2. The petitioner did not feel satisfied with the order of the learned Chief Judicial Magistrate and has filed this revision, which, straightway at the motion hearing, was admitted to a Division Bench.
3. Shri Bachittar Singh Giani, learned Counsel for the petitioner has argued that the prosecution cannot be permitted to fill in a lacuna in its evidence at a late stage of the case when it is fixed only for arguments. He has sought help from The King v. Dore Harris (1927) 2 KB 587, State of Rajasthan v. Daulat Ram : 1980CriLJ929 and Santokh Singh v. State of Haryana 1975 Chand LR (Cri) 119, to urge that once in a case the prosecution evidence is closed and the case reaches the final stage, the prosecution cannot be allowed to fill up the gaps in its case by allowing the examination of evidence, which it could tender at the trial before closing its case.
4. If the prosecutor after the closure of his evidence finds that for one reason or the other, which of course is required to be persuasive, some witnesses, who were necessary for his case, could not be cited, or if cited could not be examined or some documents could not be tendered or exhibited in evidence, he has two options open before him. One is to ask the Court for permission to lead additional evidence or request it to exercise its right under Section 311 of Criminal P. C, 1973, for brevity referred as the 'Code'. His choice on the first option is very limited and, except in exceptional casts, may not merit the approval of the Court. He can always crave to convince the Court for proceeding under Section 311 of the Code. Section 311 which is in two parts, is as under:
S. 311: Any Court may, at any stage of any inquiry, trial or other proceeding under this Code, summon any person as a witness, or examine any person in attendance, though not summoned as a witness, or recall and re-examine any person already examined; and the Court shall summon and examine or recall and re-examine any such person it his evidence appears to it to be essential to the just decision of the case.
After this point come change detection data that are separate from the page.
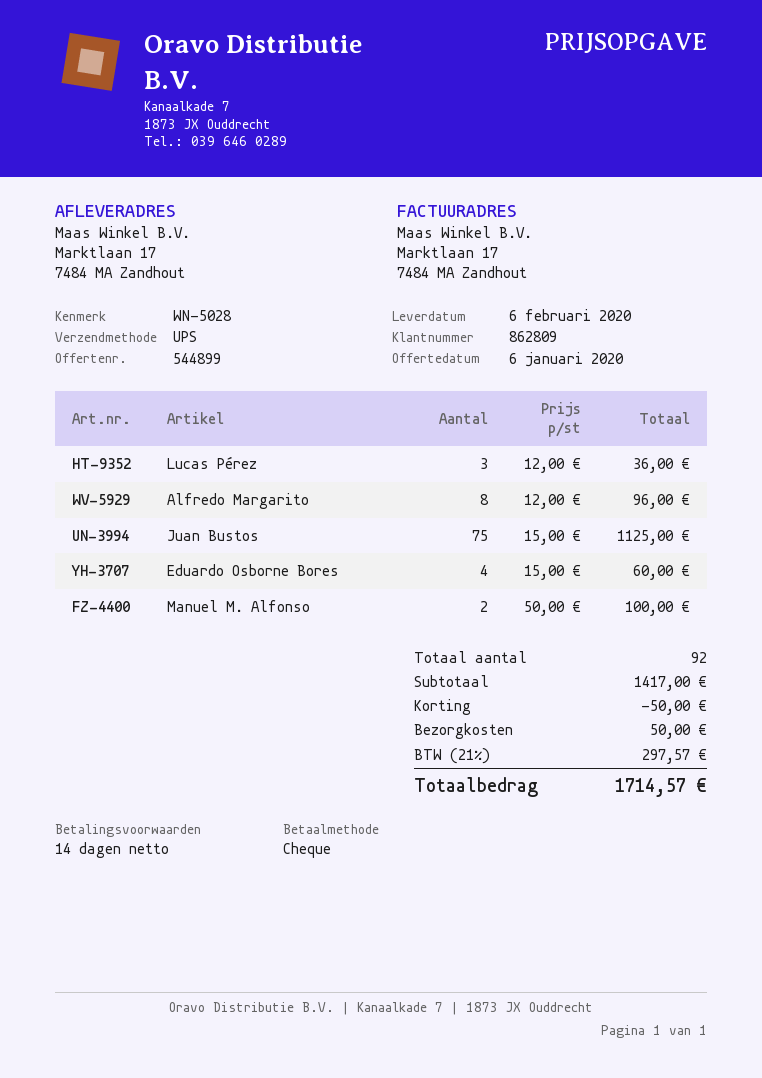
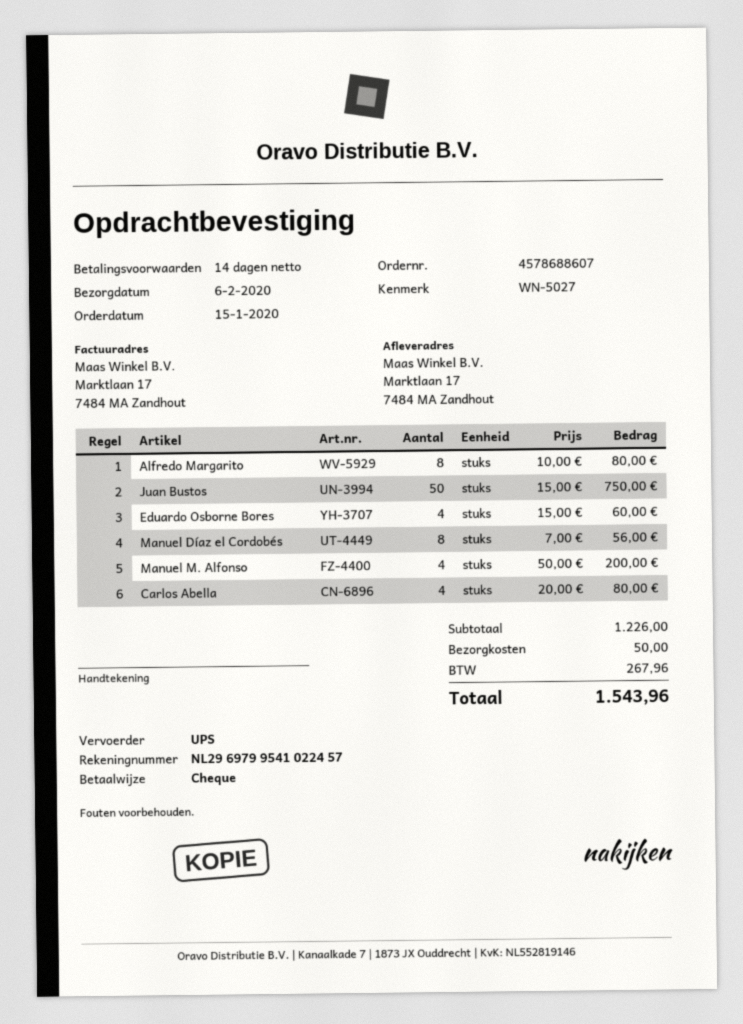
reference: WN-5028 -> WN-5027
Lucas Pérez: 3 x 12.00 = 36.00 -> none
Alfredo Margarito: 8 x 12.00 = 96.00 -> 8 x 10.00 = 80.00
Juan Bustos: 75 x 15.00 = 1125.00 -> 50 x 15.00 = 750.00
Manuel M. Alfonso: 2 x 50.00 = 100.00 -> 4 x 50.00 = 200.00
Manuel Díaz el Cordobés: none -> 8 x 7.00 = 56.00
Carlos Abella: none -> 4 x 20.00 = 80.00
subtotal: 1417.00 -> 1226.00
discount: 50.00 -> none
tax: 297.57 -> 267.96
total: 1714.57 -> 1543.96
In this case we are not concerned with the second part as the Magistrate had not formed a conclusion that the evidence permitted to be summoned was essential to the just decision of the case. The Magistrate had exercised his discretion in the first part of this section. It is expressed in the widest possible terms and the intention is not to limit the discretion of the trial Court in any way either to the stage at which the powers of the Court should be exercised or with regard to the manner they should be exercised. The discretion is required to be exercised by the Court keeping in view the just decision of the case unmindful of the fact whether any party before it gains or loses from the exercise of such discretion under this section. There is no doubt that the object of the section is not to enable anyone or the other party to fill up the gaps of its case. The section is not to be used to enable the prosecution either to improve its version at a later stage or enable it to repair the lacunae. The sole criterion in such a case should be whether the exercise of power under this section is necessary in the interest of justice. While exercising this discretion the Court has to keep in its mind the well known principle of law that the order should not operate as a rebuttal of the case set up by the defence after the prosecution case is closed. The use of this section cannot be limited only to something arising ex-improviso which no human agency could see, as is the dictum in Dora Harris case. The Supreme Court in Jamatraj Kewalji Govanj v. State of Maharashtra : 1968CriLJ231 , examining a similar situation under Section 540 of Criminal P. C, 1898, (hereinafter to be referred as the old Code), which is equivalent to Section 311 of the new Code, did not approve of it, as would be apparent from an extract from this judgment quoted in the subsequent paragraph of this judgment.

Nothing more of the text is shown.